New York Court Blocks Programme That Let Volunteers Care for Children Without Foster Care Oversight

New York Court Blocks Programme That Let Volunteers Care for Children Without Foster Care Oversight

2026-05-22 region

New York, 22 May 2026
New York’s highest court unanimously struck down a controversial state programme that allowed struggling parents to place their children with volunteer caregivers outside the formal foster care system. The Court of Appeals ruled 7-0 that the Office of Children and Family Services lacked legal authority to create what judges called a ‘shadow foster care system’ without court oversight, legal representation, or proper safeguards. The programme, inspired by a Chicago-based model that has provided care for 77,000 children nationally, would have bypassed decades of legislative protections designed for vulnerable children and families.

The New York Court of Appeals delivered its decisive ruling on 21 May 2026, with Associate Judge Anthony Cannataro writing for the unanimous court that the Host Family Home programme ‘must be annulled because it undermines the carefully designed foster system’ [1]. The 7-0 decision reversed two lower court rulings that had previously sided with the state’s Office of Children and Family Services (OCFS) [2]. Judge Cannataro emphasised that ‘none of the statutes indicate that the legislature shared OCFS’s policy preference for the placement of children in Host Homes rather than in foster care’ [2], effectively closing the door on the state’s attempt to create an alternative care system outside existing legislative frameworks.

Origins and Scale of the Blocked Programme

The Host Family Home programme drew its inspiration from Safe Families for Children, a national Christian nonprofit that launched in Chicago in 2003 [2]. This Illinois-based organisation has successfully placed 77,000 children in host homes across the United States, providing ‘1.4 million bed nights of safety’ [2]. The New York adaptation began taking shape in early 2020 when Children and Family Services first proposed its Host Family Home regulations [2]. The state finalised its rules in 2022, creating a framework that would have allowed struggling parents to place their children with vetted volunteer caregivers without entering the formal foster care system [3]. However, the programme faced immediate legal challenges, with three child advocacy groups filing a lawsuit in 2021 that effectively put the initiative on hold [3].

The court’s concerns centred on fundamental due process protections that the Host Family Home programme would have bypassed.
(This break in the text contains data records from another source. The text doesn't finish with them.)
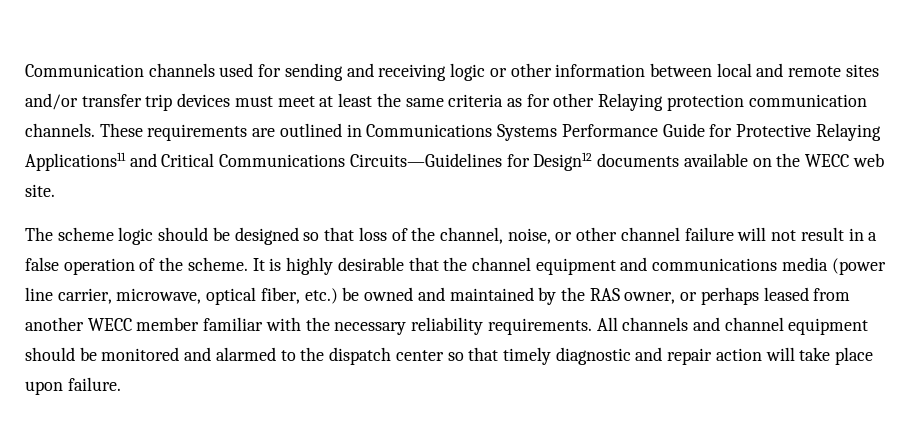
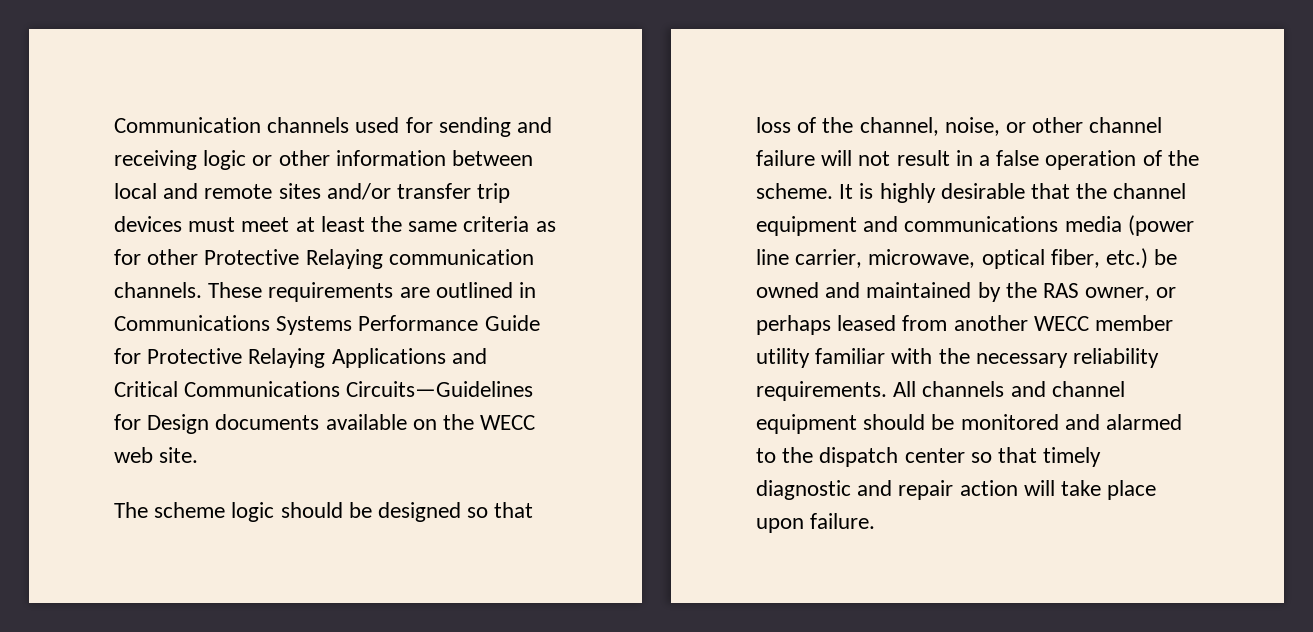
- Communication channels used for sending and receiving logic or other information between local and remote sites and/or transfer trip devices must meet at least the same criteria as for other Relaying protection communication channels.
+ Communication channels used for sending and receiving logic or other information between local and remote sites and/or transfer trip devices must meet at least the same criteria as for other Protective Relaying communication channels.
- These requirements are outlined in Communications Systems Performance Guide for Protective Relaying Applications11 and Critical Communications Circuits—Guidelines for Design12 documents available on the WECC web site.
+ These requirements are outlined in Communications Systems Performance Guide for Protective Relaying Applications and Critical Communications Circuits—Guidelines for Design documents available on the WECC web site.
- It is highly desirable that the channel equipment and communications media (power line carrier, microwave, optical fiber, etc.) be owned and maintained by the RAS owner, or perhaps leased from another WECC member familiar with the necessary reliability requirements.
+ It is highly desirable that the channel equipment and communications media (power line carrier, microwave, optical fiber, etc.) be owned and maintained by the RAS owner, or perhaps leased from another WECC member utility familiar with the necessary reliability requirements.

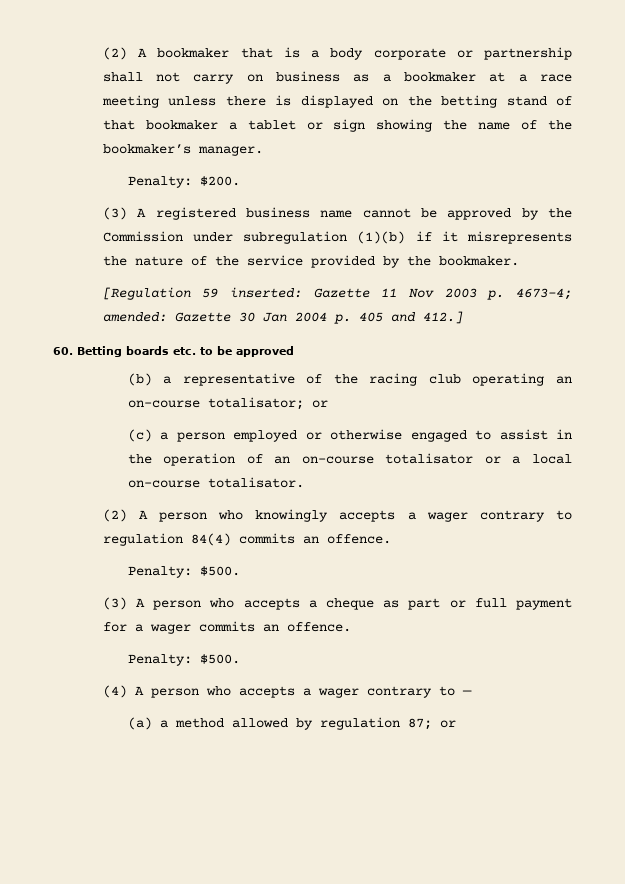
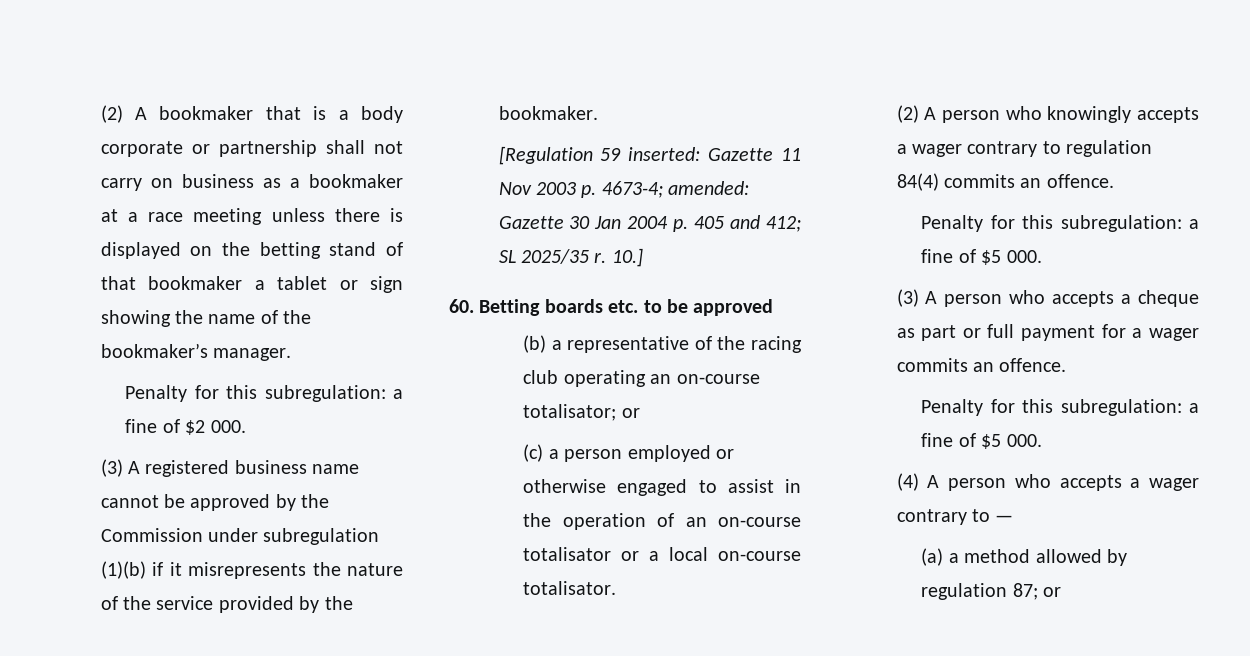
- Penalty: $200.
+ Penalty for this subregulation: a fine of $2 000.
- [Regulation 59 inserted: Gazette 11 Nov 2003 p. 4673-4; amended: Gazette 30 Jan 2004 p. 405 and 412.]
+ [Regulation 59 inserted: Gazette 11 Nov 2003 p. 4673-4; amended: Gazette 30 Jan 2004 p. 405 and 412; SL 2025/35 r. 10.]
  (2) A person who knowingly accepts a wager contrary to regulation 84(4) commits an offence.
- Penalty: $500.
+ Penalty for this subregulation: a fine of $5 000.
  (3) A person who accepts a cheque as part or full payment for a wager commits an offence.
- Penalty: $500.
+ Penalty for this subregulation: a fine of $5 000.

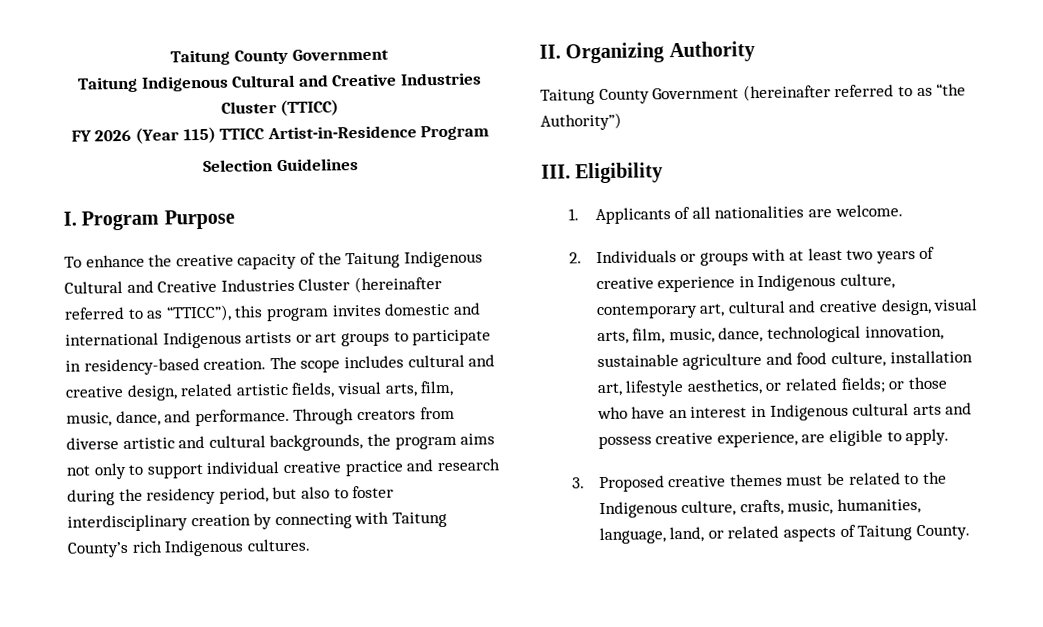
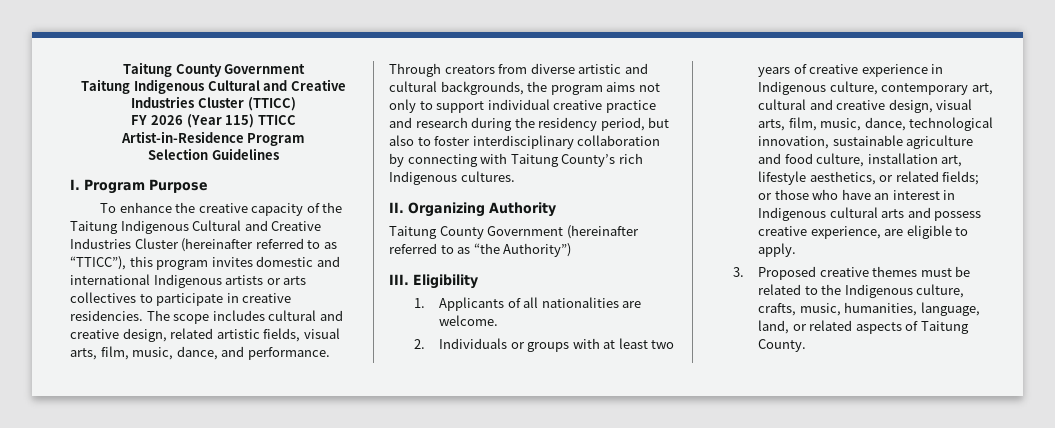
- To enhance the creative capacity of the Taitung Indigenous Cultural and Creative Industries Cluster (hereinafter referred to as “TTICC”), this program invites domestic and international Indigenous artists or art groups to participate in residency-based creation.
+ To enhance the creative capacity of the Taitung Indigenous Cultural and Creative Industries Cluster (hereinafter referred to as “TTICC”), this program invites domestic and international Indigenous artists or arts collectives to participate in creative residencies.
- Through creators from diverse artistic and cultural backgrounds, the program aims not only to support individual creative practice and research during the residency period, but also to foster interdisciplinary creation by connecting with Taitung County’s rich Indigenous cultures.
+ Through creators from diverse artistic and cultural backgrounds, the program aims not only to support individual creative practice and research during the residency period, but also to foster interdisciplinary collaboration by connecting with Taitung County’s rich Indigenous cultures.

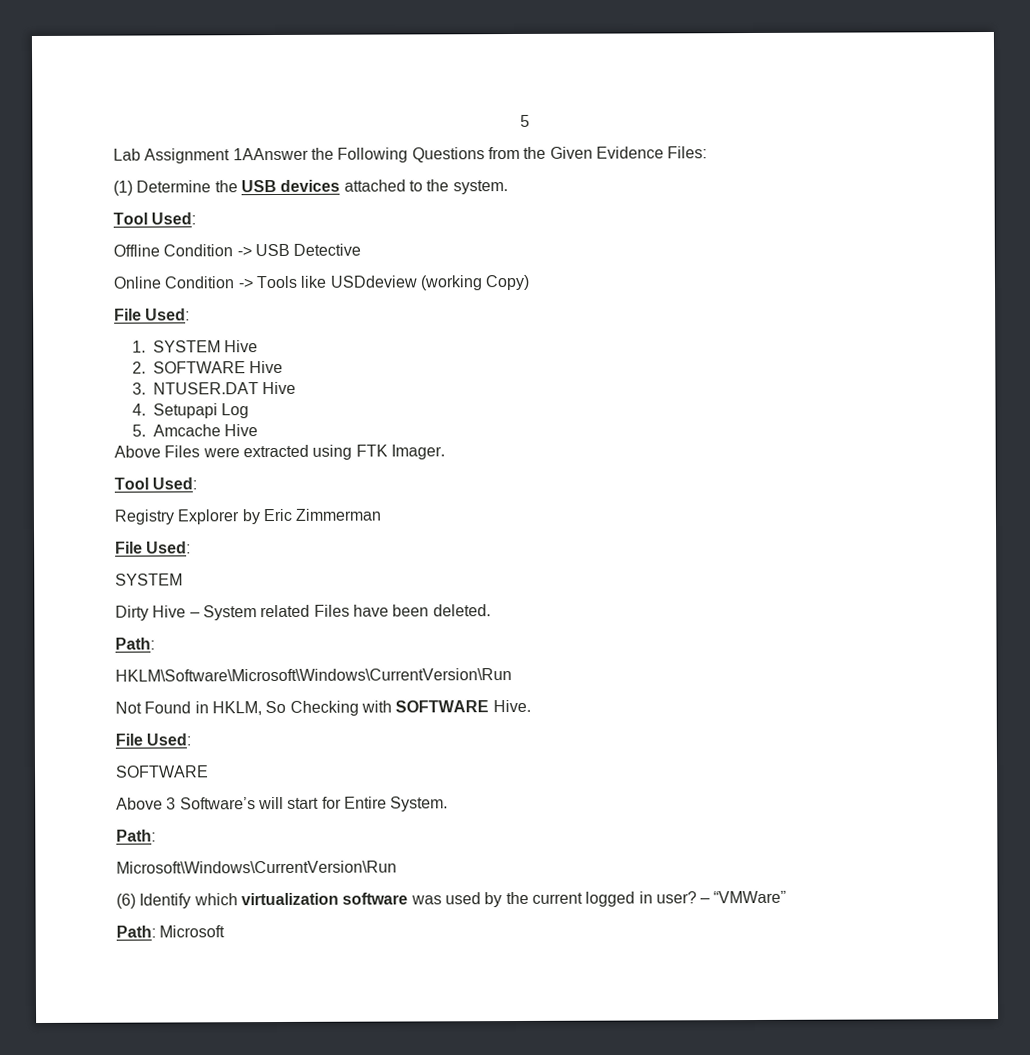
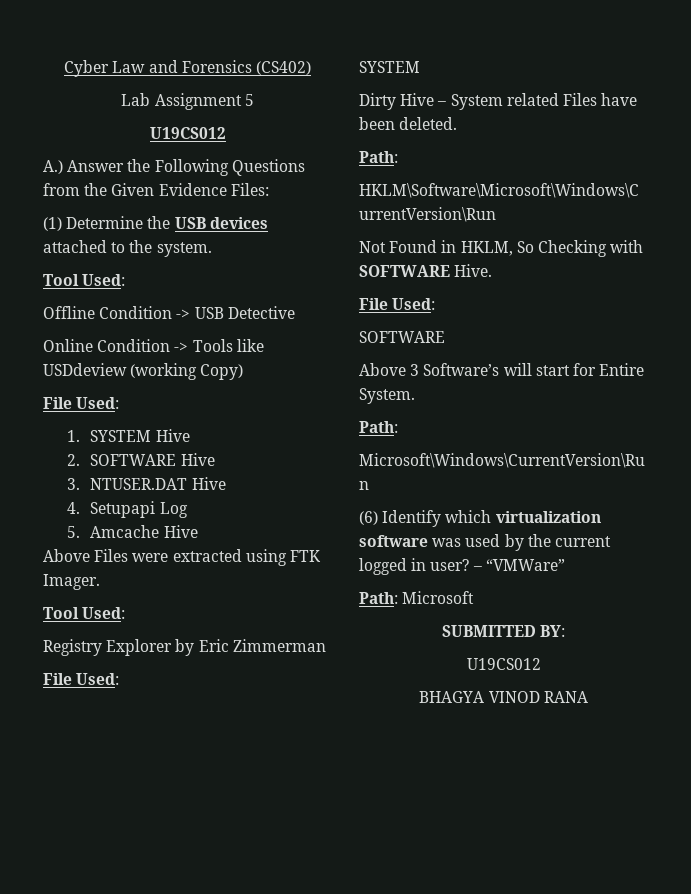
- 5
- Lab Assignment 1AAnswer the Following Questions from the Given Evidence Files:
+ Cyber Law and Forensics (CS402)
+ Lab Assignment 5
+ U19CS012
+ A.) Answer the Following Questions from the Given Evidence Files:
+ SUBMITTED BY:
+ U19CS012
+ BHAGYA VINOD RANA

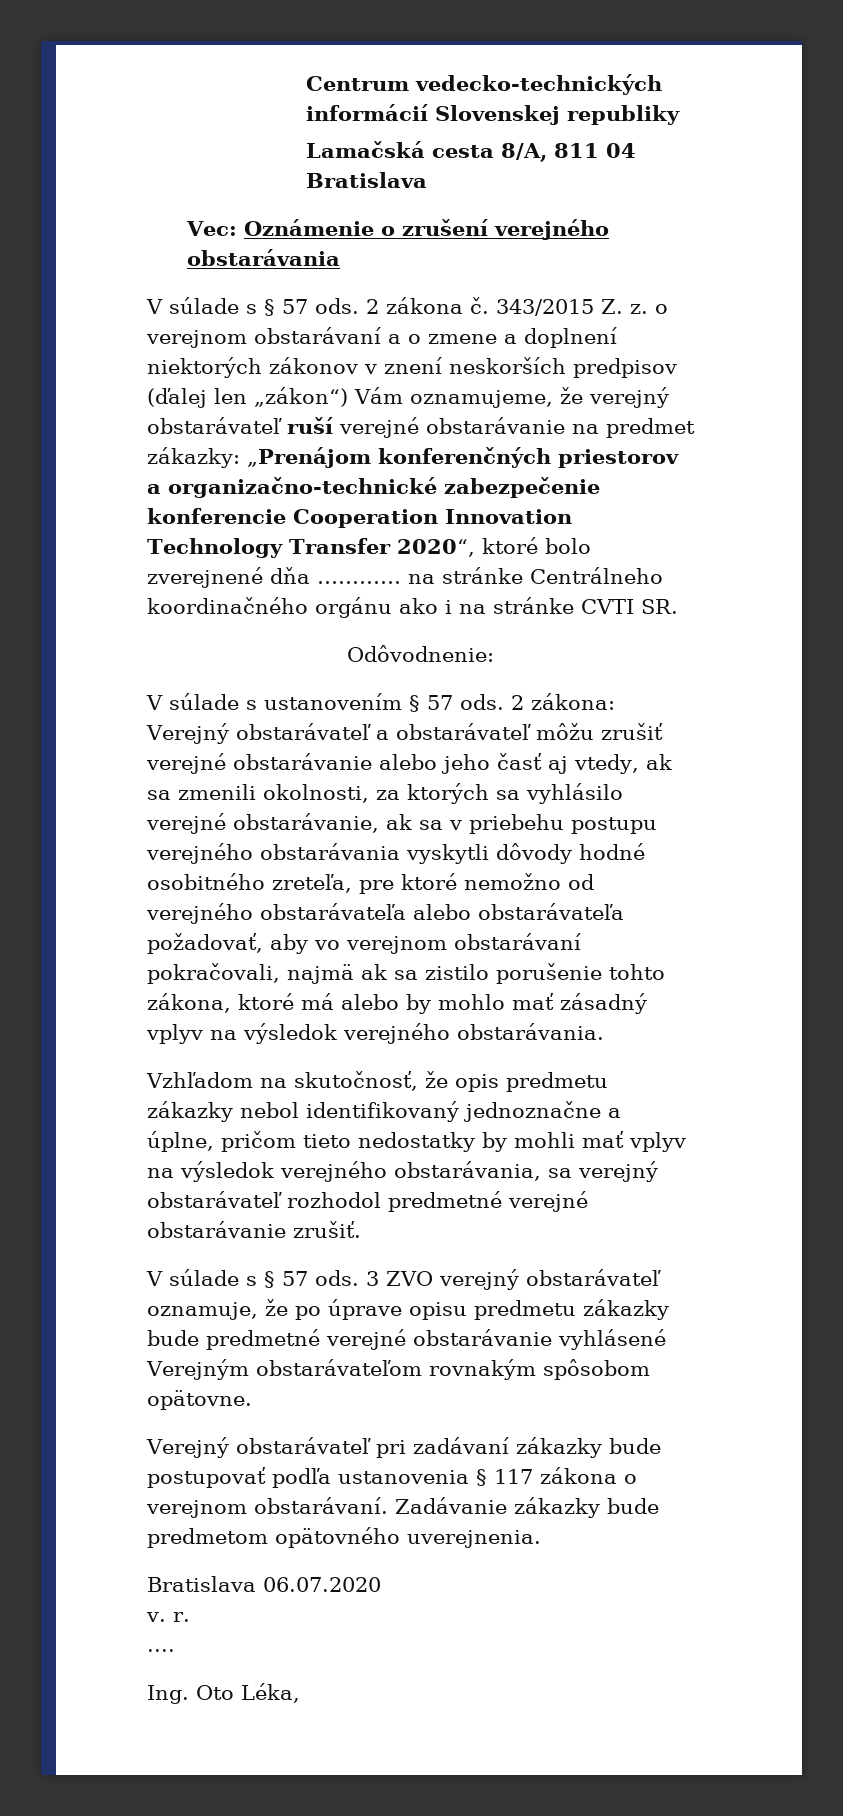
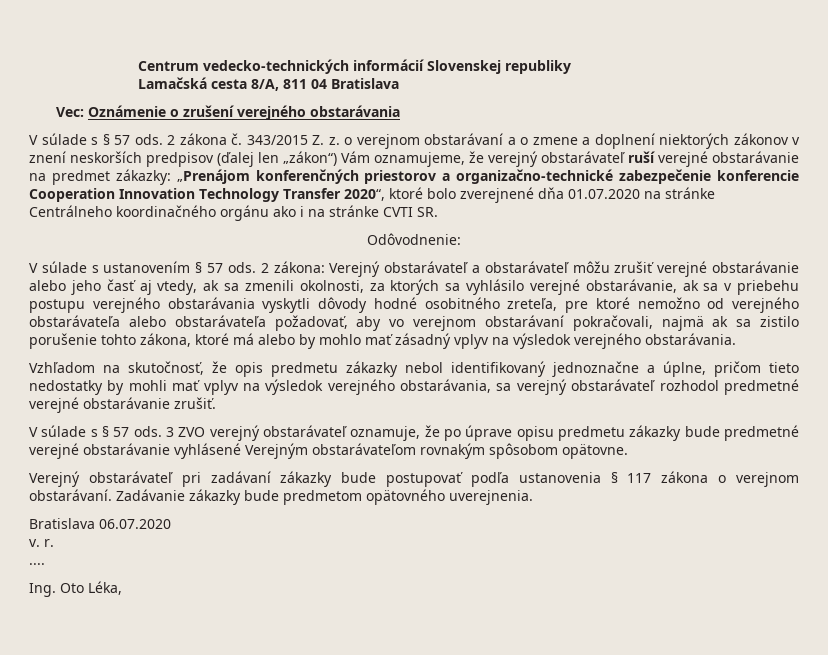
- 343/2015 Z. z. o verejnom obstarávaní a o zmene a doplnení niektorých zákonov v znení neskorších predpisov (ďalej len „zákon“) Vám oznamujeme, že verejný obstarávateľ ruší verejné obstarávanie na predmet zákazky: „Prenájom konferenčných priestorov a organizačno-technické zabezpečenie konferencie Cooperation Innovation Technology Transfer 2020“, ktoré bolo zverejnené dňa ………… na stránke Centrálneho koordinačného orgánu ako i na stránke CVTI SR.
+ 343/2015 Z. z. o verejnom obstarávaní a o zmene a doplnení niektorých zákonov v znení neskorších predpisov (ďalej len „zákon“) Vám oznamujeme, že verejný obstarávateľ ruší verejné obstarávanie na predmet zákazky: „Prenájom konferenčných priestorov a organizačno-technické zabezpečenie konferencie Cooperation Innovation Technology Transfer 2020“, ktoré bolo zverejnené dňa 01.07.2020 na stránke Centrálneho koordinačného orgánu ako i na stránke CVTI SR.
Judge Anthony Cannataro highlighted that the programme ‘purports to relieve its participants from some of the most important protections in the foster care system’ [3]. Crucially, he noted there would be ‘no requirement of judicial intervention of any kind, and therefore no assignment of counsel to parents or children at any point during the placement’ [3]. Judge Shirley Troutman questioned during proceedings: ‘How is this not creating a shadow system without oversight? Why is the state being involved here without the legal protections not, in effect, the creation of a shadow foster care system?’ [3]. The court determined that the programme would allow the state to avoid critical legal obligations, including providing paid services, searching for relatives, and properly assessing children’s wellbeing [3].

Impact on Families and Future Policy Directions

The ruling affects hundreds of children who were potentially eligible for the programme and raises broader questions about innovative care models for at-risk youth [GPT]. Plaintiffs, including the Legal Aid Society and Lawyers for Children, celebrated the decision, stating that ‘the Court made clear that the State cannot separate families without due process and the protections required by law’ [2][3]. They emphasised that ‘any program overseen by the state that removes children from their homes must include counsel, court oversight, and accountability’ [3]. Safe Families for Children, the organisation that inspired New York’s model, did not respond to requests for comment on 20 May 2026 [2]. The unanimous nature of the Court of Appeals decision, combined with its strong language about legislative intent, suggests that any future attempts to create alternative care systems in New York will need explicit statutory authorisation rather than administrative rulemaking.